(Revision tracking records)
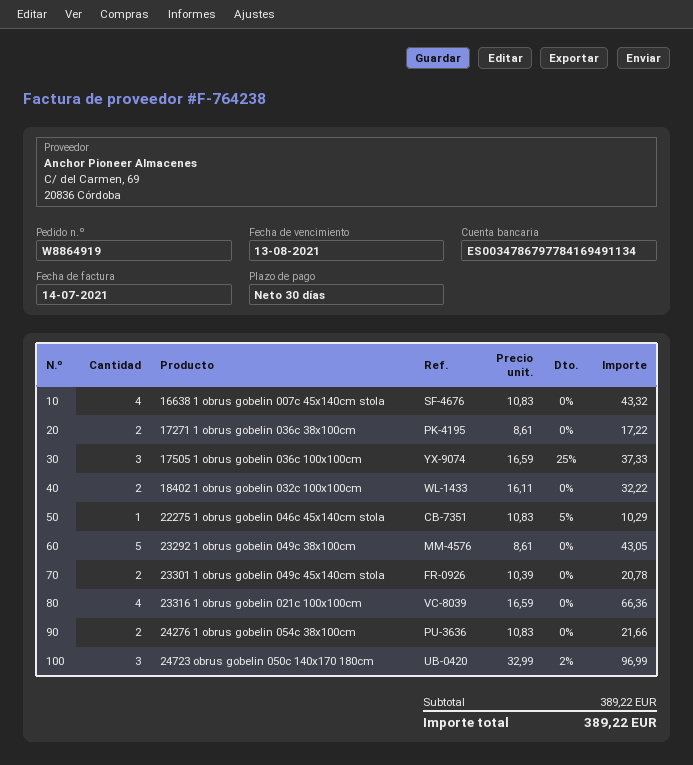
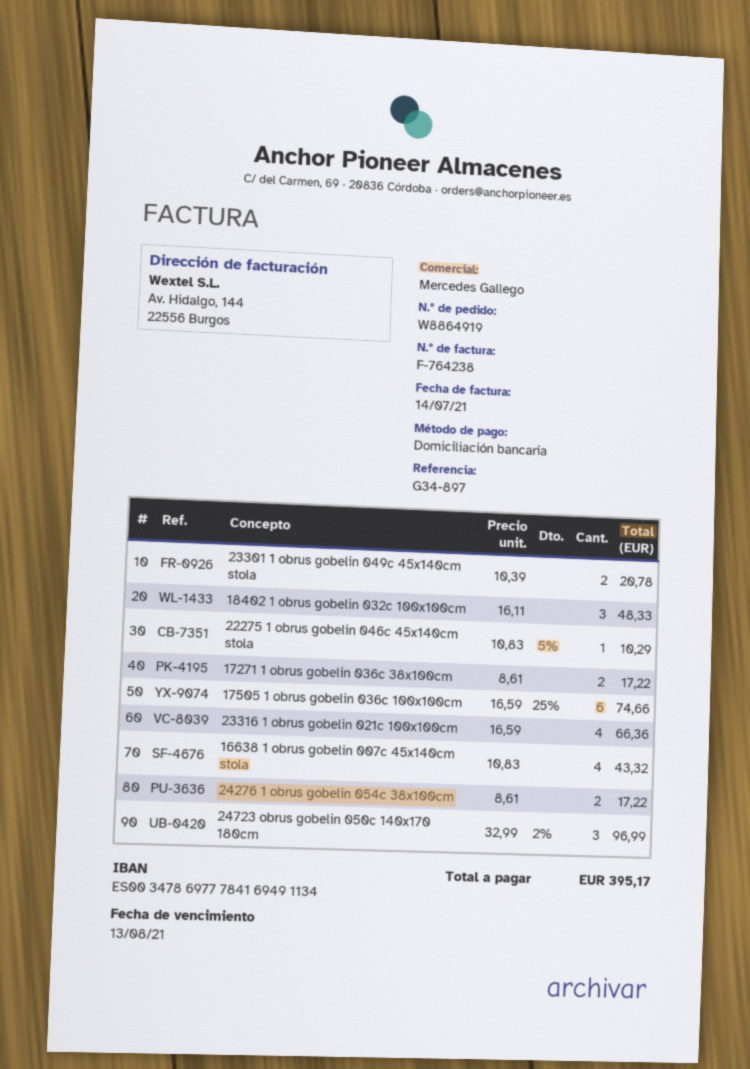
bank account: ES0034786797784169491134 -> ES0034786977784169491134
17505 1 obrus gobelin 036c 100x100cm: 3 x 16.59 - 25% = 37.33 -> 6 x 16.59 - 25% = 74.66
18402 1 obrus gobelin 032c 100x100cm: 2 x 16.11 = 32.22 -> 3 x 16.11 = 48.33
23292 1 obrus gobelin 049c 38x100cm: 5 x 8.61 = 43.05 -> none
24276 1 obrus gobelin 054c 38x100cm: 2 x 10.83 = 21.66 -> 2 x 8.61 = 17.22
total: 389.22 -> 395.17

◆ **Requirement**: With "gobelin" as the string to find, copy every line of the records that holds it.

◆ **Output for this exercise**:
17505 1 obrus gobelin 036c 100x100cm: 3 x 16.59 - 25% = 37.33 -> 6 x 16.59 - 25% = 74.66
18402 1 obrus gobelin 032c 100x100cm: 2 x 16.11 = 32.22 -> 3 x 16.11 = 48.33
23292 1 obrus gobelin 049c 38x100cm: 5 x 8.61 = 43.05 -> none
24276 1 obrus gobelin 054c 38x100cm: 2 x 10.83 = 21.66 -> 2 x 8.61 = 17.22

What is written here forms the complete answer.